Mónica García adverte Ayuso de uma possível inelegibilidade caso não crie o registro de pessoas que se opõem ao aborto

A ministra da Saúde, Mónica García, durante um evento sobre a regulamentação da publicidade de alimentos não saudáveis, no Congresso, em 2 de março de 2026, em Madri (Espanha). Sob o lema “Alimentação saudável não é um assunto secundário. Regulamentando a
Diego Radamés - Europa Press

MADRID 17 mar. (EUROPA PRESS) -

A ministra da Saúde, Mónica García, advertiu a presidente da Comunidade de Madrid, Isabel Díaz Ayuso, de que a não criação do registro de objetores de consciência para a interrupção voluntária da gravidez (IVG) poderia acarretar sua inelegibilidade para exercer um cargo público.

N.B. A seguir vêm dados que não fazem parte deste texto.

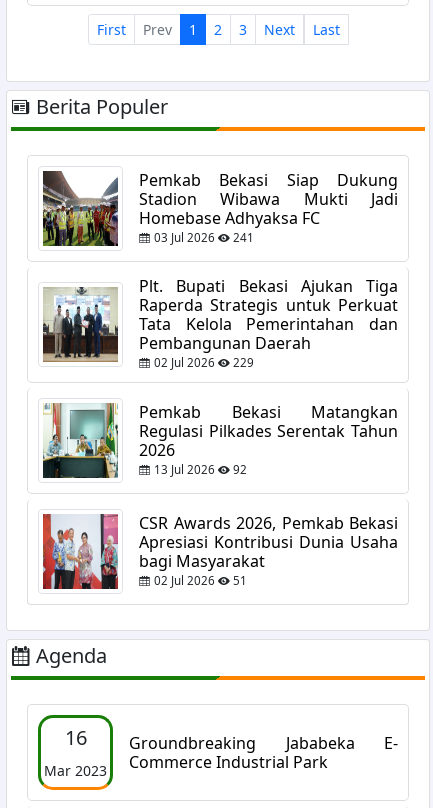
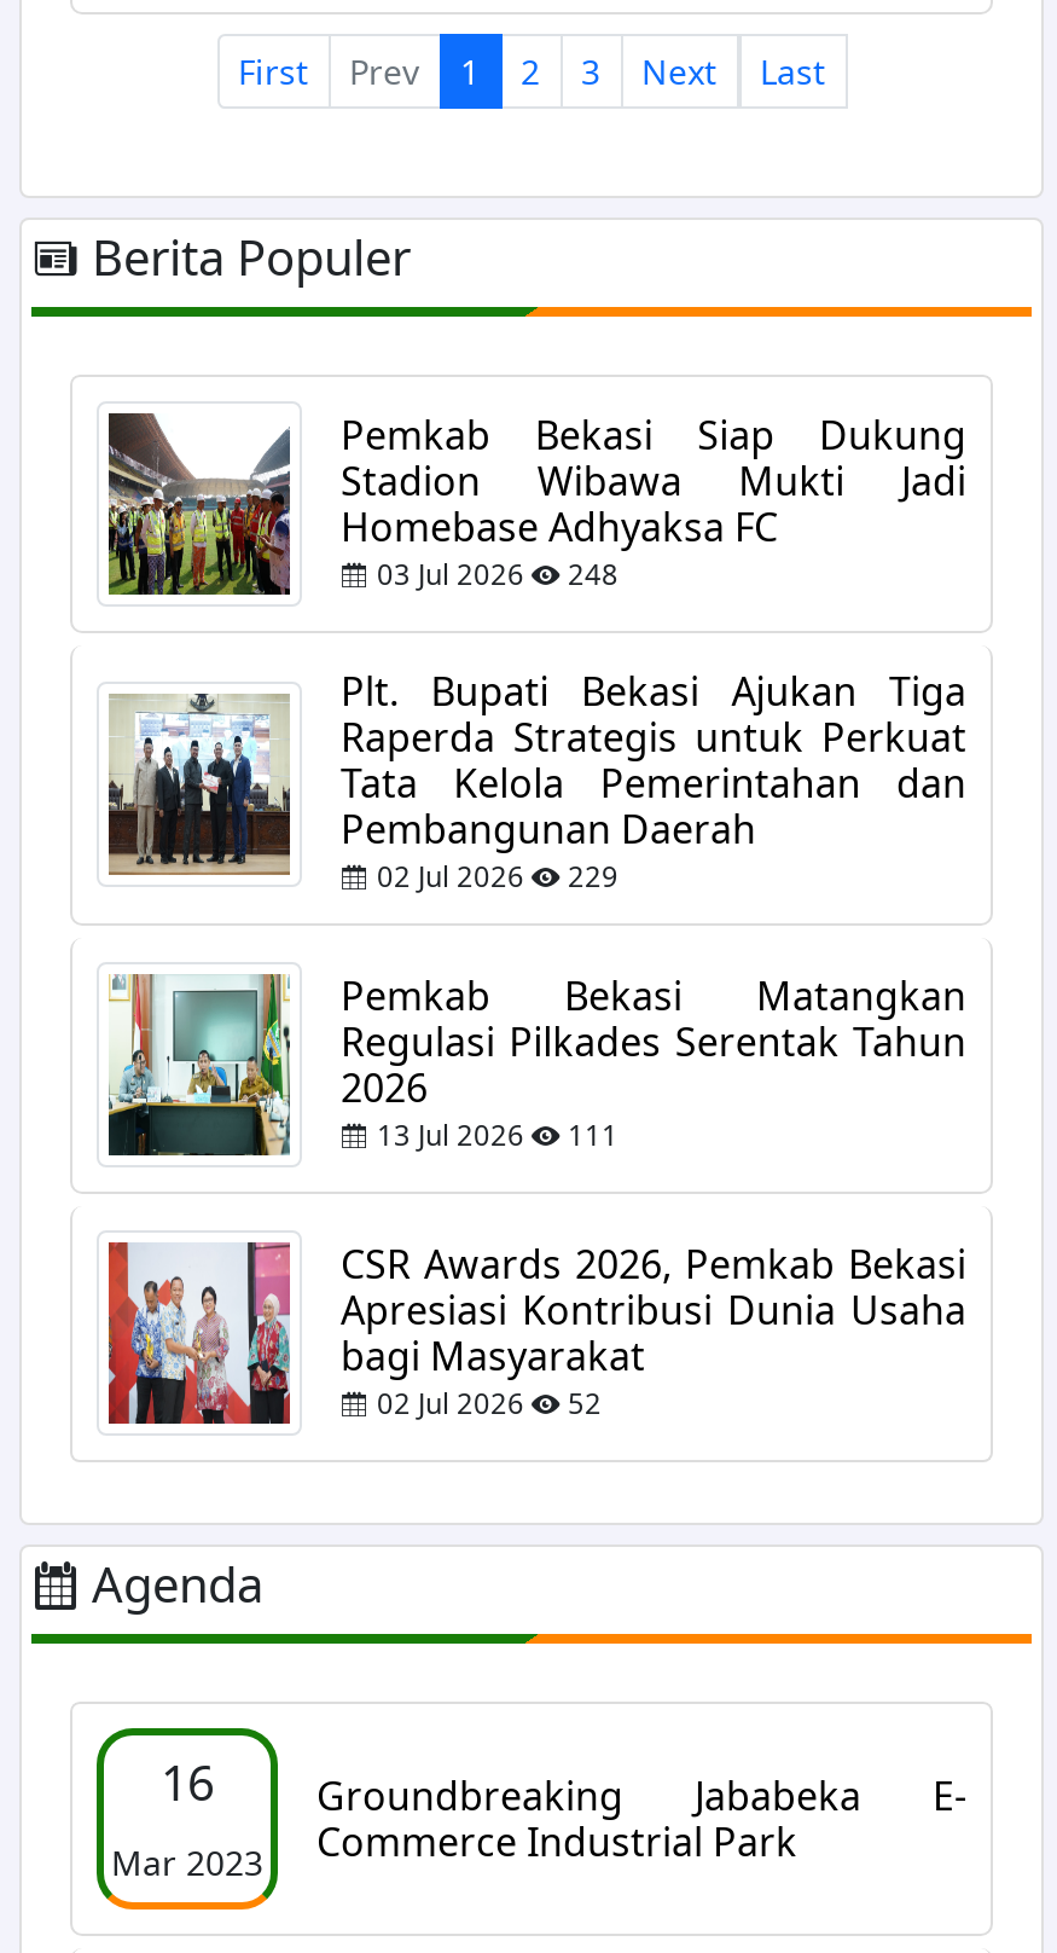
[151,230,254,244] 03 Jul 2026 241 -> [370,555,618,591] 03 Jul 2026 248
[151,462,247,476] 13 Jul 2026 92 -> [370,1115,618,1152] 13 Jul 2026 111
[151,572,247,588] 02 Jul 2026 51 -> [370,1384,602,1420] 02 Jul 2026 52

“Permito-me lembrar que o ordenamento jurídico espanhol é muito claro neste ponto. O artigo 410 do Código Penal estabelece que as autoridades ou funcionários públicos que se recusarem abertamente a cumprir decisões judiciais ou ordens da autoridade competente podem incorrer em responsabilidades penais, com penas de multa e inabilitação para exercer cargo público”, assinalou García durante sua comparecimento na Comissão de Saúde do Congresso.

A ministra destacou que todas as comunidades autônomas têm tomado medidas para implementar o registro, com exceção da Comunidade de Madri. “Justamente a comunidade onde 99% das interrupções voluntárias da gravidez continuam sendo encaminhadas para clínicas privadas”, acrescentou.

Diante dessa situação, García lembrou que o Ministério da Saúde acionou os mecanismos legais previstos para garantir o cumprimento da lei. “E é isso que explica a recente decisão judicial que obriga a Comunidade de Madri a iniciar os trâmites para criar seu registro”, indicou.

Nesse contexto, García repreendeu a presidente da Comunidade de Madri por ter afirmado que seu empenho pessoal é não aplicar esse registro. “Pois bem, o empenho pessoal desta ministra é outro: fazer cumprir a lei e garantir os direitos das mulheres”, observou.

“Na Espanha, as leis não são aplicadas de acordo com as preferências pessoais de cada um. Elas são cumpridas. Ponto final. E as decisões judiciais, exatamente da mesma forma, são respeitadas”, enfatizou García.

Em seguida, ela anunciou que, nos próximos dias, o Ministério enviará uma carta a todas as comunidades autônomas solicitando informações detalhadas sobre como estão organizando esse serviço.

“Para saber quais centros com serviços de ginecologia e obstetrícia realizam interrupções voluntárias da gravidez, qual é a distribuição dos profissionais objetores e quais medidas de gestão estão sendo adotadas para garantir que o serviço seja prestado de forma eficaz”, detalhou.